Выбрать главу

Оделся, вышел, на улице, как и вчера, – январь. Притом в самом разгаре, погода мутная, метель фонтанирует, вокруг снежинки, что красиво, но сами же мешают смотреть на собственную красоту, моря снега, он повсюду. Спускаясь по ступенькам с крыльца училища, я обернулся. Фасад нашего училища все так же величаво-высок и статичен, как и всегда. Это место жестоко, но сколько бы испытаний, сколько бы проблем и трудностей оно ни принесло в мою жизнь, все равно будет роднее, гуманней, чем школа.

Идя по городу и принимая снежинки лицом, мельком глядел я и на город. Его хмурый и по-тривиальному смурной видок навевал мне мысли о моем нынешнем положении в жизни, о декадансе, коим страдали я и моя душа нынешним временем. Забавно получается: вот она – взрослая жизнь, ну, относительно, однако ничего радикально не изменилось. Как был никому не интересен и тем более не нужен – так и остался. Еще и такое чувство гадкое, будто бы в жизни мне делать совсем нечего, но это же не так. Я выдающийся художник, общепризнанный и учащимися, и руководством училища. Хотя, может, в этом и подвох? Они видят во мне не личность, которая выражает состояние своей души и мысли на бумаге, а лишь инструмент для облагораживания, то, что может как-никак, а улучшить положению по заведению. И ведь я бы не смел даже думать так, как думаю сейчас, если бы мне было дозволено рисовать от души, а не то, что прикажут. Больно сие неинтересно выходило.

Вокруг происходящее часто меня так тяготило, что, казалось бы, мне и не спастись от него нигде, эта бытовая простота и однотипность давили собой на все мое существо. Единственное, что меня спасало, – это рисование. Я словно уродился мэтром изобразительного искусства, в этом ремесле мне не было равных. Я старался посвящать этому делу более всего своего времени, несмотря даже на различные экзамены, сессии и прочие жизненные испытания. Когда у меня в руке мостился карандаш или кисть, а предо мной стелился желтоватый лист – ну, или мольберт, – я чуял, будто ухожу из повседневного существования и попадаю куда-то, где никого, кроме меня, и ничего, кроме моего произведения, нет. Ни посторонних, вечно отвлекающих чувств, ни таких же людей, но, помимо этого, еще и невежливых и крайне бестактных.

Обращаясь к моему ремеслу, могу сказать, что несмотря на тяжелейшую депрессию, сейчас я – на пике своих творческих возможностей. Хорошие картины идут одна за другой из-под моей руки. И только это сейчас бодрит меня и успокаивает.
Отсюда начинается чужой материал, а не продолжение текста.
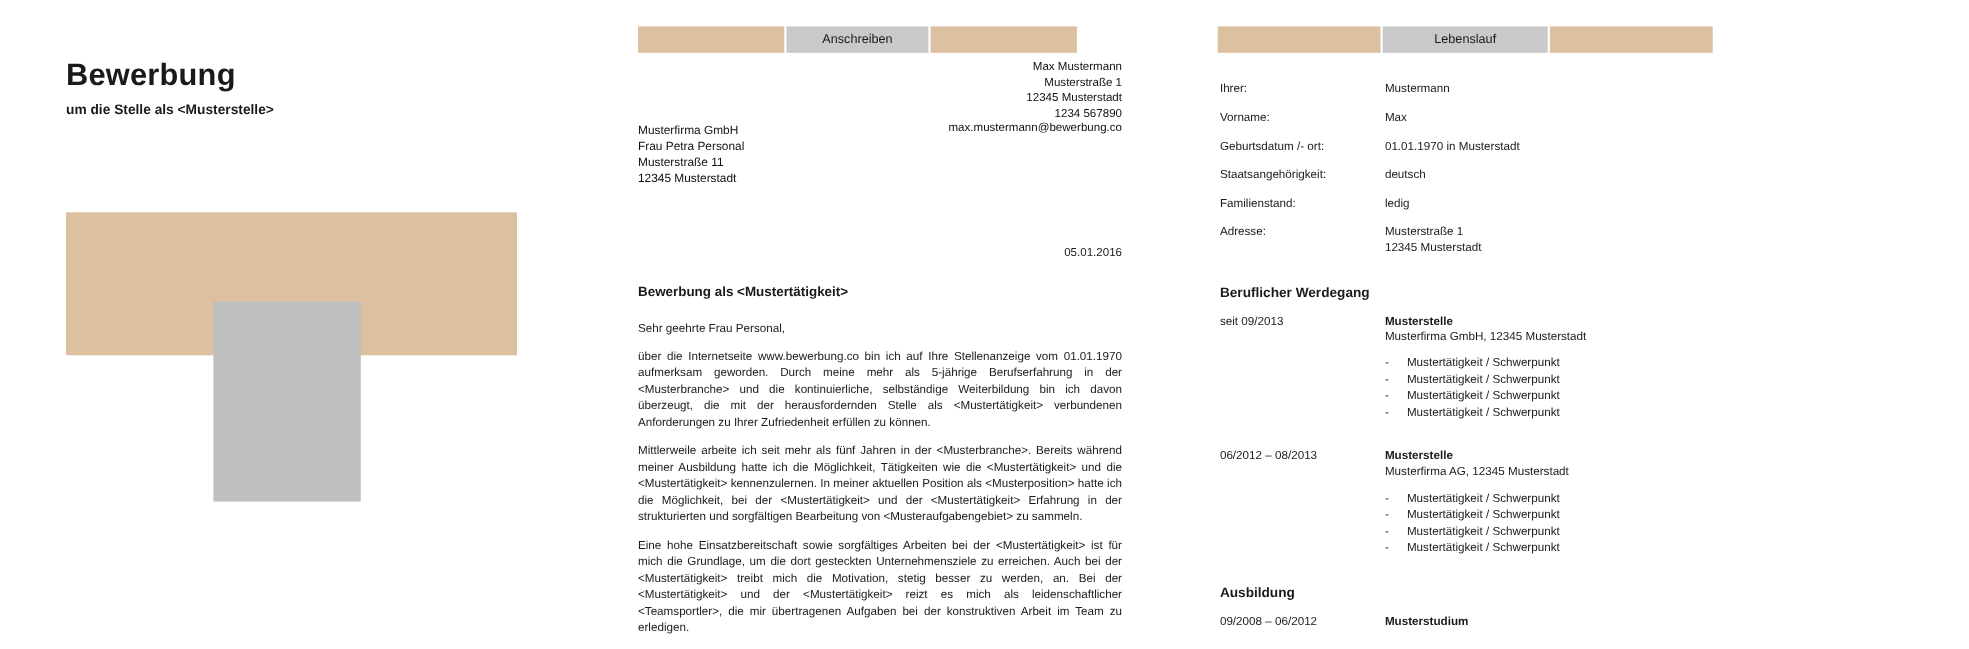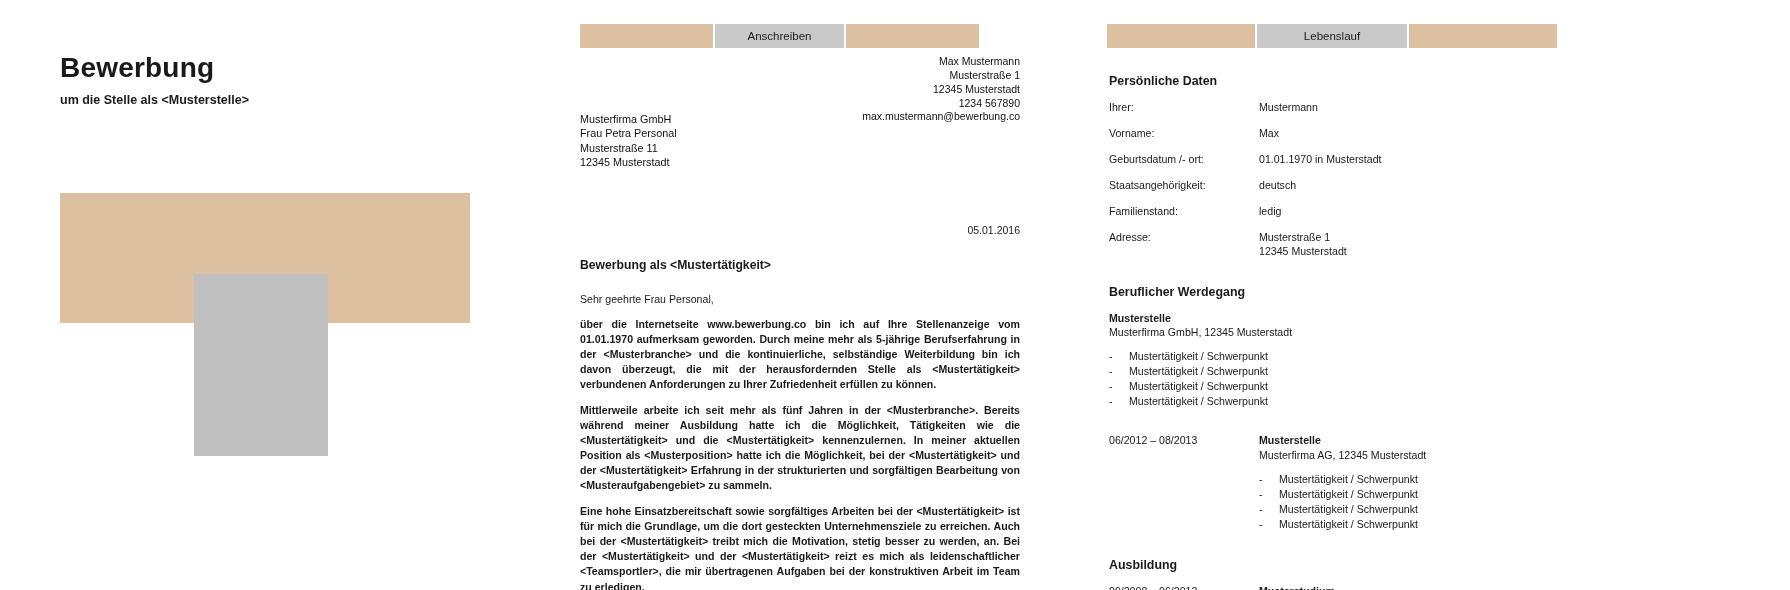--- a/index.html
+++ b/index.html
@@ -120,21 +120,21 @@
   }
   .letter-body {
     position: absolute;
     left: 20px;
     top: 317px;
     width: 440px;
     font-size: 10.6px;
     line-height: 1.42;
     text-align: justify;
   }
-  .letter-body p { margin: 0 0 11px 0; font-weight: bold; }
+  .letter-body p { margin: 0 0 11px 0; }
 
   
   #page-cv { left: 1085px; width: 705px; }
 
   #page-cv .tabbar { left: 22px; }
   #page-cv .tab.side { width: 148px; }
   #page-cv .tab.active { width: 150px; }
 
   .cv-content {
     position: absolute;
@@ -223,21 +223,20 @@
 </div>
 
 <div class="page" id="page-cv">
   <div class="tabbar">
     <div class="tab side"></div>
     <div class="tab active">Lebenslauf</div>
     <div class="tab side"></div>
   </div>
 
   <div class="cv-content">
-    <div class="cv-heading">Persönliche Daten</div>
 
     <div class="cv-row">
       <div class="cv-label">Ihrer:</div>
       <div class="cv-value">Mustermann</div>
     </div>
     <div class="cv-row">
       <div class="cv-label">Vorname:</div>
       <div class="cv-value">Max</div>
     </div>
     <div class="cv-row">
@@ -254,20 +253,21 @@
     </div>
     <div class="cv-row">
       <div class="cv-label">Adresse:</div>
       <div class="cv-value" style="white-space: pre-line;">Musterstraße 1
 12345 Musterstadt</div>
     </div>
 
     <div class="cv-heading spaced">Beruflicher Werdegang</div>
 
     <div class="cv-entry">
+      <div class="cv-period">seit 09/2013</div>
       <div class="cv-detail">
         <div class="cv-role">Musterstelle</div>
         <div>Musterfirma GmbH, 12345 Musterstadt</div>
         <ul class="cv-bullets">
           <li>Mustertätigkeit / Schwerpunkt</li>
           <li>Mustertätigkeit / Schwerpunkt</li>
           <li>Mustertätigkeit / Schwerpunkt</li>
           <li>Mustertätigkeit / Schwerpunkt</li>
         </ul>
       </div>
Вдобавок скоро планируется мероприятие, где учащиеся смогут блеснуть своим талантом. Разумеется, меня туда пригласили. Кстати, то, что меня туда пригласили, а не я сам напросился, тоже греет мне душу, это как будто показывает мою востребованность и нужность, показывает, что обо мне помнят. Хотя, вероятно, это всего лишь фикция, моя надуманность.

Несмотря на свою творческую работу и в целом образованность в художественной отрасли, в свои девятнадцать лет я так ничего особенно дельного не добился. Меня это удручало и лежало тяжким грузом на душе. Даже грамот у меня как-то совсем немного набралось за школьные лета. Можно сказать, я, верно, только начал свой путь в стезе, так, чтобы это заметили. Столько времени упущено, потеряно напрасно на какие-то пустяковые развлечения и молодецкие увеселения. В целом, я допускаю, что не один таков, да и, наверное, не каждому удается добиться успехов всего к двадцати годам. Однако в глубине моего нутра все-таки сидела какая-то зависть к успешным и популярно-известным людям или студентам, кои каким-то образом уже были известны всем и вся. Похоже, это во мне говорил латентный честолюб. А я и не против как-то, ибо тоже хочется признания.

‍​‌‌​​‌‌‌​​‌​‌‌​‌​​​‌​‌‌‌​‌‌​​​‌‌​​‌‌​‌​‌​​​‌​‌‌‍

Придя в свою мрачную, маленькую квартирку, пространство в которой почти полностью было занято моими картинами и рисунками, рисовальными принадлежностями, я зажег свет. Мрачность не пропала. Выпив чаю, принялся за новую работу, альтернативы не было. Жизнь будто проносилась мимо меня.

2

Пара литературы. Моя отдушина. По сравнению с той же математикой предметы, подобные литературе, гуманитарные, мною преодолеваются – как Богом разводятся массы воды для евреев, по факту мотивируются и двигаются тоже за счет моей работы. Нет, я не склонен к высокому мнению о себе, это что ни на есть всего лишь объективность, не более. Ибо не виновен я в том, что от природы велик я суждением в гуманитарных предметах. Не знаю, что должно произойти, чтобы в них я стал несведущ или опустился в «низину».